第2夜:鬼の角
空は青く澄み渡り、夏なのに太陽の暑さも感じなかった。むしろ少し涼しいくらいだった。
校庭には30代半ばの優男と、小学校低学年のおかっぱの少年がいる。
少年は男の後ろに隠れて、はにかみながら私を見ている。
校舎の白い壁が夏の日差しで眩しかった。
おもむろに男はある話を始めた。
昭和初期、ある青年が自殺を計った。青年は田舎の庄屋の一人息子だった。
たまたまそこを通りがかった庄屋の下男が青年を家へ連れて帰った。
医者に見せるも、保って今夜が山だと両親に告げられた。
大事な一人息子であり跡取りでもあるこの青年をみすみす死なす訳にはいかないと、両親や庄屋で働く者達が集まり知恵を出しあった。
その時、神社裏の山からたまに鬼の子が降りてきて、青年とこっそり遊んでいたというのを思い出した者がいた。
もしかしたら、その鬼の子を捕まえて角を煎じて飲ませれば青年は元気になるのではないかと皆が考え始めた。
まだ夕刻前、遊び相手の青年を待ちわびていた子鬼は庄屋の下男たちに無理やり捕まって連れていかれた。

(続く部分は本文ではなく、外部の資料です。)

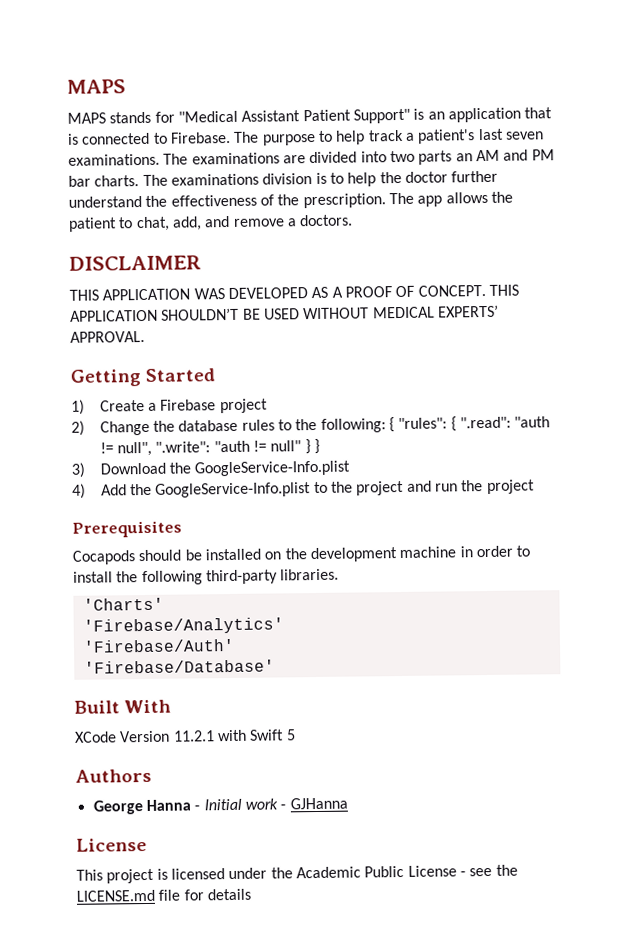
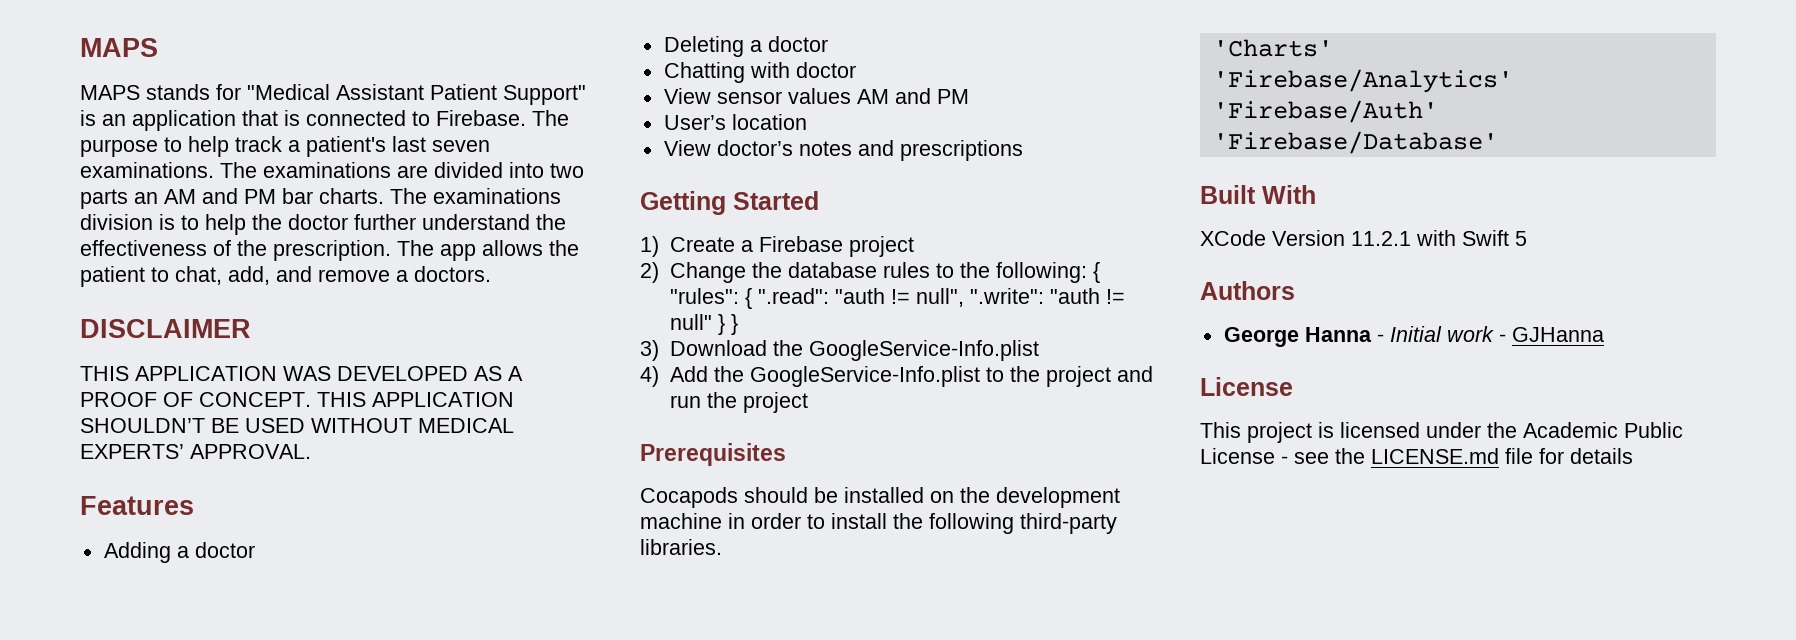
(145, 336) none -> [80,496,194,515] [103,542,255,563] [663,36,828,57] [663,62,856,83] [663,88,969,104] [663,114,807,130] [663,140,1023,161] // Features // Adding a doctor // Deleting a doctor // Chatting with doctor // View sensor values AM and PM // User’s location // View doctor’s notes and prescriptions

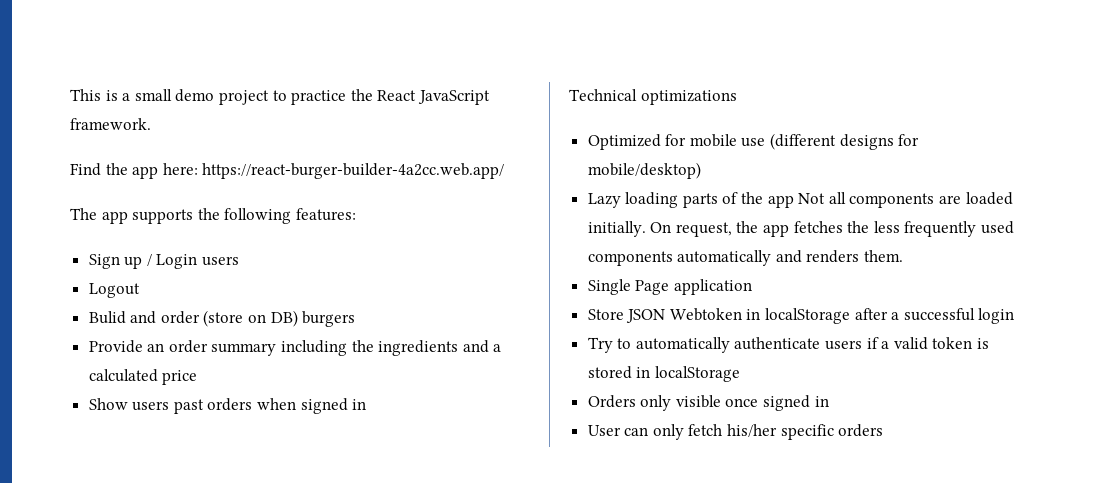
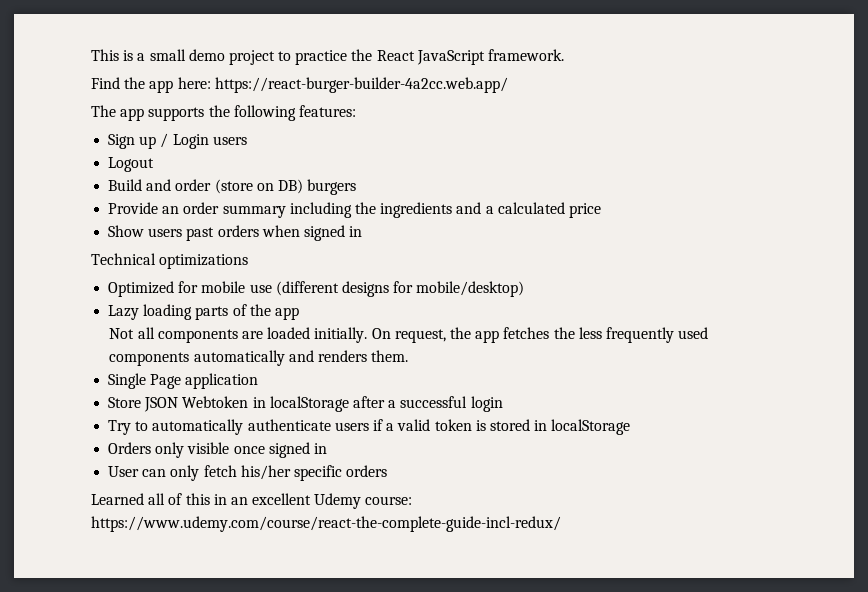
[88,311,126,324] Bulid -> [108,179,143,191] Build
(794, 201) none -> (299, 313) //
(884, 430) none -> [91,493,413,509] [91,516,561,532] // Learned all of this in an excellent Udemy course: https://www.udemy.com/course/react-the-complete-guide-incl-redux/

そして、床に伏す青年の横で、いかつい男たちに体を押さえつけられ、猿ぐつわをはめられた幼い鬼の子は、その角を無理やりのこぎりで切り落とされた。子鬼は痛みと恐怖で小便を漏らしって失神した。
男は少年の肩を優しく抱いて並んだ。少年と男は優しい眼差しで見つめ合った。
こちらへ来るよう男は私に促し、少年と対峙させた。
少年の艷やかで黒い髪をかき分けると、そこには大きく丸く、頭蓋骨まで凹んだ地肌が見えた。私の背中に鳥肌が立つ。
男はにこやかに言った。
「だからこの子には角がないんです。」
自殺を計った青年と鬼の子の物語の一部始終。
その後青年は命は取り留めたものの、人の何倍の時間もかけないと年を取らない体質になってしまい、平成の世でもまだ30代半ばくらいにしか年をとっていなかった。
そして大人たちの犠牲になった鬼の子は角を取られ、山にも帰れず、かといって本当の人間にもなれず、子供の姿のまま生き続けるはめになってしまったという話。